Web page edit records:
[Start of section]
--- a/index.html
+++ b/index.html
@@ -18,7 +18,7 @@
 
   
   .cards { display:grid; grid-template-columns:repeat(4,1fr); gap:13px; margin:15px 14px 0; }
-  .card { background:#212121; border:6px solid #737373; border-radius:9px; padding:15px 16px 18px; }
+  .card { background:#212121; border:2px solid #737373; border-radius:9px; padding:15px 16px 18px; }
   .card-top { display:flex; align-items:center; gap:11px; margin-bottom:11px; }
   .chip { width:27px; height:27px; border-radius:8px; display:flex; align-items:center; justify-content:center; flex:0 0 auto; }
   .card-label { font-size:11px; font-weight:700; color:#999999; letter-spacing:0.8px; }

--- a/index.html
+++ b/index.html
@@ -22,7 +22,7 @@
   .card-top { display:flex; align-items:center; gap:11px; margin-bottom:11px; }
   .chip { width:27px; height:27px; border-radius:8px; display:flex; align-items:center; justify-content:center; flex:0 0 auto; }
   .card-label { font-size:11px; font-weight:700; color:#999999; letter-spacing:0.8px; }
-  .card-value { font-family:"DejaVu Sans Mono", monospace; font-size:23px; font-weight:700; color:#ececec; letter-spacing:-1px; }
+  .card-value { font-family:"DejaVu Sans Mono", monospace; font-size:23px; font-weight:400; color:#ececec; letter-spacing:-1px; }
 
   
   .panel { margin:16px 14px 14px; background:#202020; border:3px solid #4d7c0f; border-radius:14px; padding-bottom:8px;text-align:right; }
[End of section]
[Start of section]
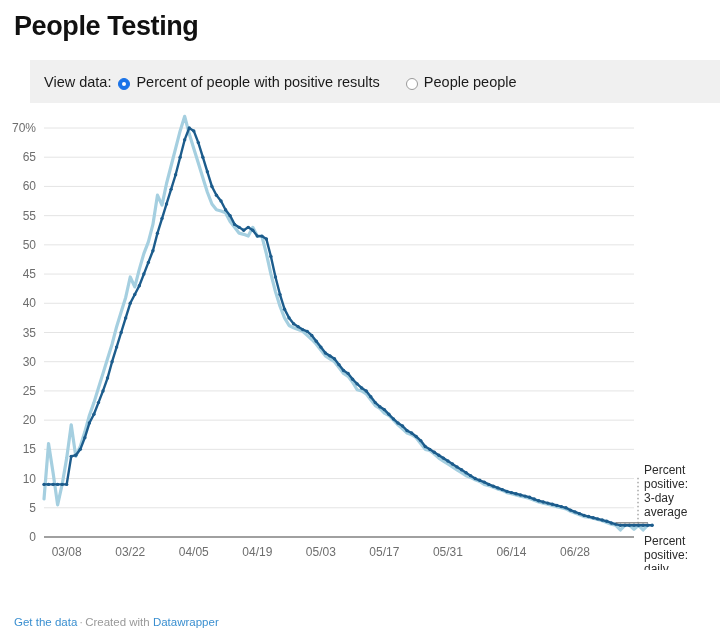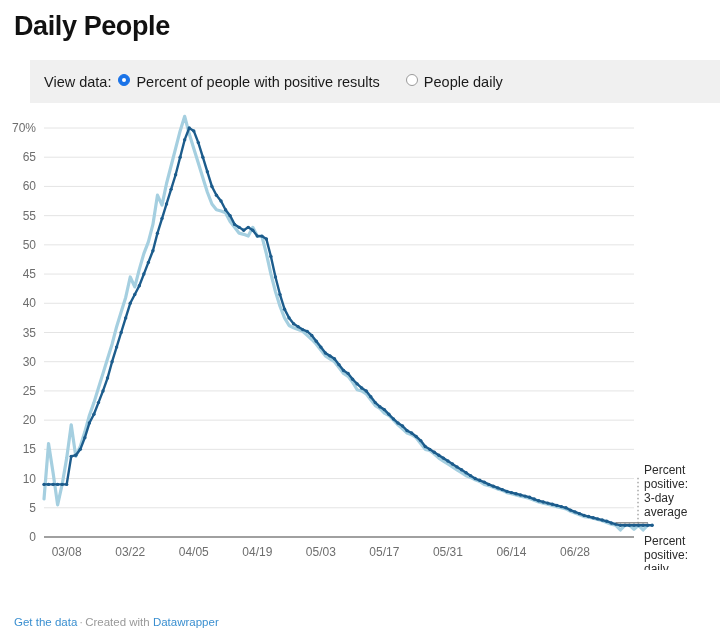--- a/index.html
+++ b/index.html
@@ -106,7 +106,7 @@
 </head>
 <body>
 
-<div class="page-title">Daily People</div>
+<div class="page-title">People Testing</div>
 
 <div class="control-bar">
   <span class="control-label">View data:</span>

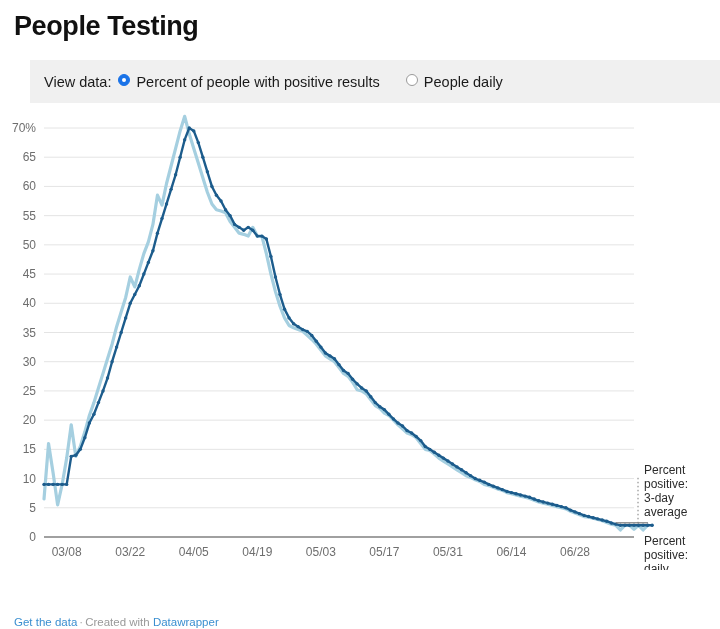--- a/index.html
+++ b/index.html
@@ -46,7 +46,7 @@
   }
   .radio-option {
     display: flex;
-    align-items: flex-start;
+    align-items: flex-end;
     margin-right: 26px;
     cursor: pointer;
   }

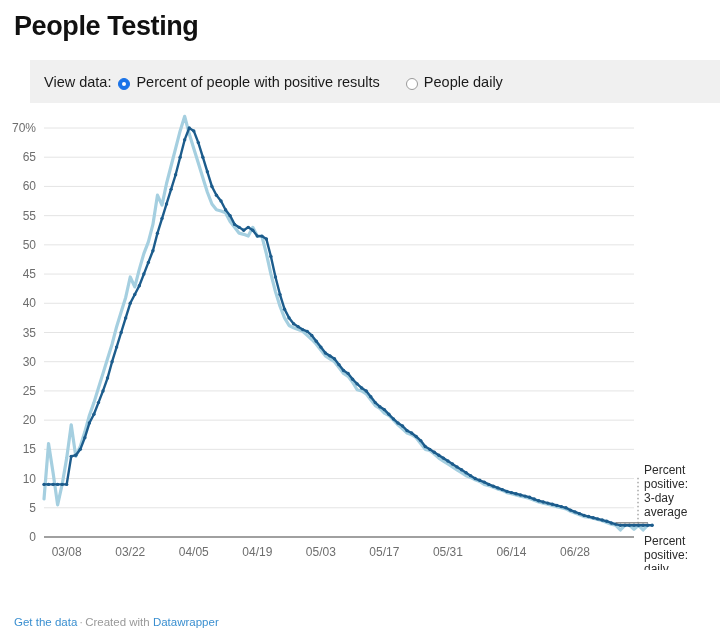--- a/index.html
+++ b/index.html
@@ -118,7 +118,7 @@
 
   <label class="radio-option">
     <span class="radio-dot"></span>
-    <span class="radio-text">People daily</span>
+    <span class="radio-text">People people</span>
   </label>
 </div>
[End of section]
TASK TO COMPLETE: Go through the records line by line, and copy each line that holds the string "margin".

EXERCISE ANSWER:
   .cards { display:grid; grid-template-columns:repeat(4,1fr); gap:13px; margin:15px 14px 0; }
   .card-top { display:flex; align-items:center; gap:11px; margin-bottom:11px; }
   .card-top { display:flex; align-items:center; gap:11px; margin-bottom:11px; }
   .panel { margin:16px 14px 14px; background:#202020; border:3px solid #4d7c0f; border-radius:14px; padding-bottom:8px;text-align:right; }
     margin-right: 26px;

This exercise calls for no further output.